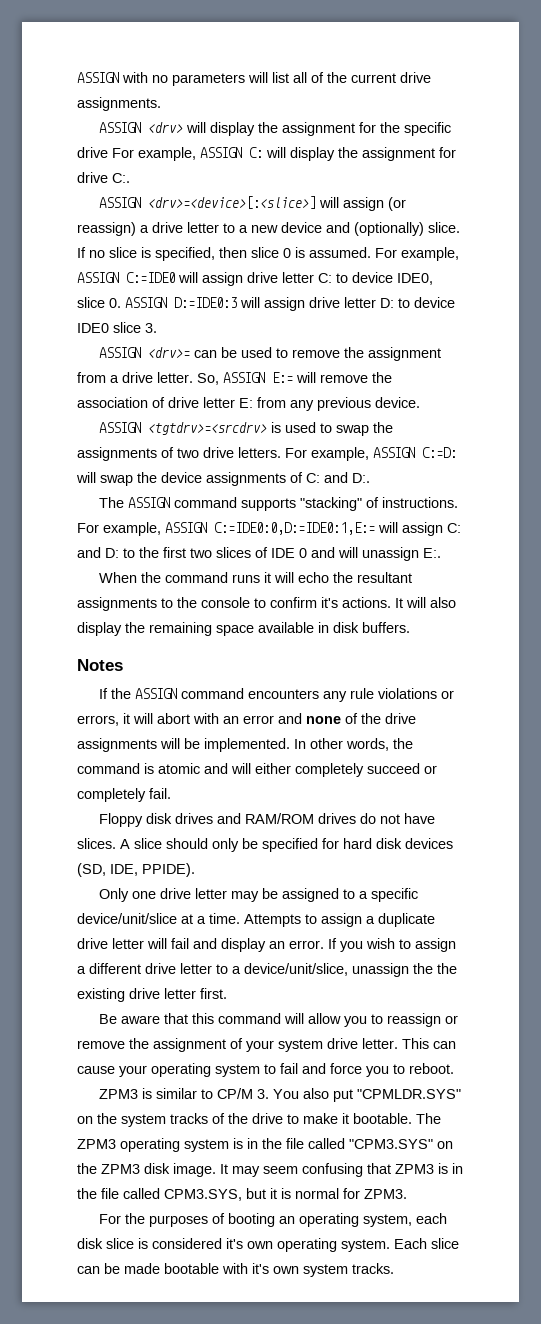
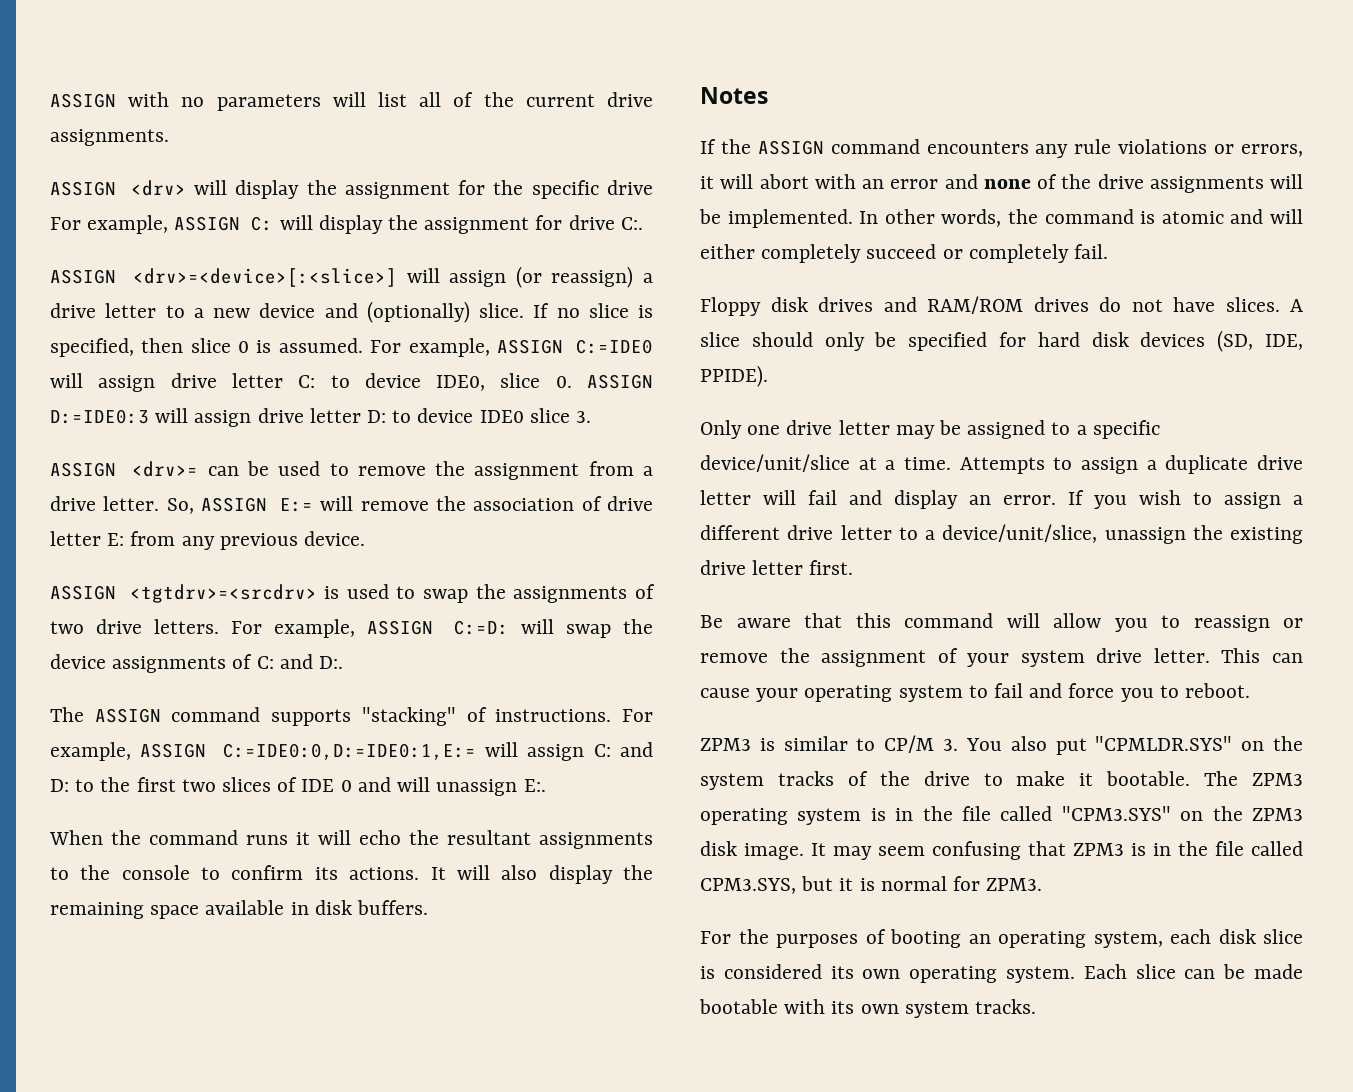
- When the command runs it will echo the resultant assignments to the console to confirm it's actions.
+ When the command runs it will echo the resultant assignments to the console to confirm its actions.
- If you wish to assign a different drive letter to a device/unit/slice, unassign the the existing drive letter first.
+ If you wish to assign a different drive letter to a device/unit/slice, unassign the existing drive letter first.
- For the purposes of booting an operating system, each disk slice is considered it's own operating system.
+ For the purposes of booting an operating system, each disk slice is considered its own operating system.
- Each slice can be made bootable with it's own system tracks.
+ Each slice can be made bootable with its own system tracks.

════════════════════

WHAT YOU SHOULD DO:
Your answer must consist only of the lines from the one containing "- For the purposes" through the last line of the data above, both included, exactly as written.

RESULT BELOW:
- For the purposes of booting an operating system, each disk slice is considered it's own operating system.
+ For the purposes of booting an operating system, each disk slice is considered its own operating system.
- Each slice can be made bootable with it's own system tracks.
+ Each slice can be made bootable with its own system tracks.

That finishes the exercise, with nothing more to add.